Nothing besides a number belongs in the answer, which is how many lines of the listing contain the string "Idle".

DATA TO USE =

-- -- --

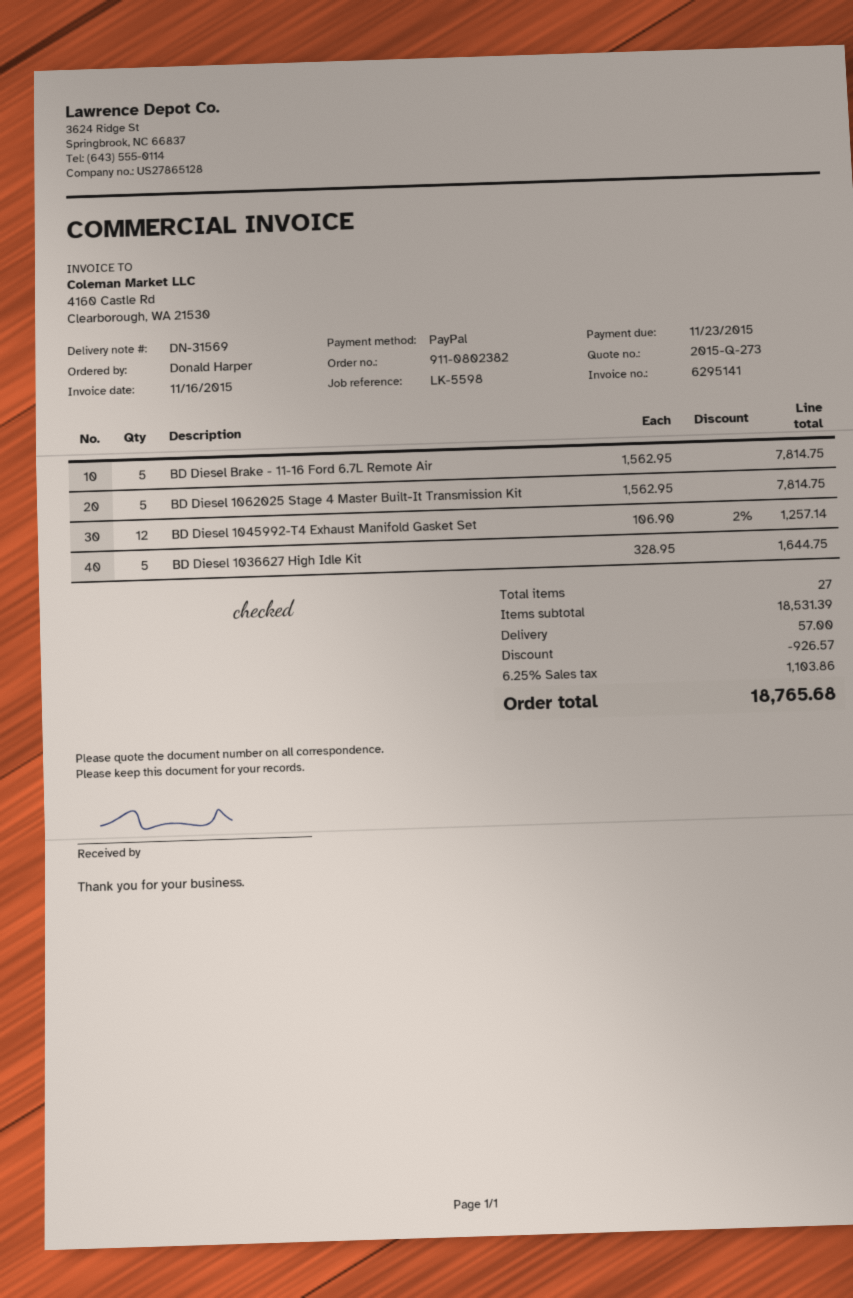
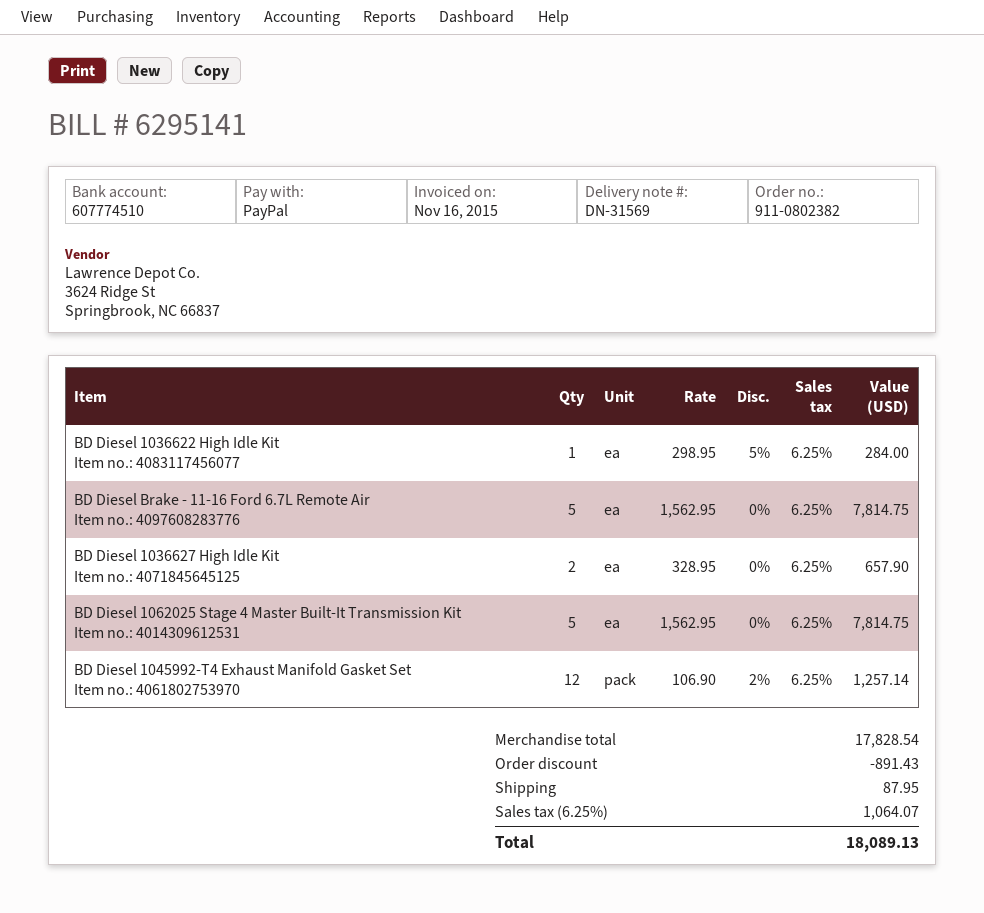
BD Diesel 1036627 High Idle Kit: 5 x 328.95 = 1644.75 -> 2 x 328.95 = 657.90
BD Diesel 1036622 High Idle Kit: none -> 1 x 298.95 - 5% = 284.00
subtotal: 18531.39 -> 17828.54
discount: 926.57 -> 891.43
shipping: 57.00 -> 87.95
tax: 6.25% = 1103.86 -> 6.25% = 1064.07
total: 18765.68 -> 18089.13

-- -- --

RESULT =
2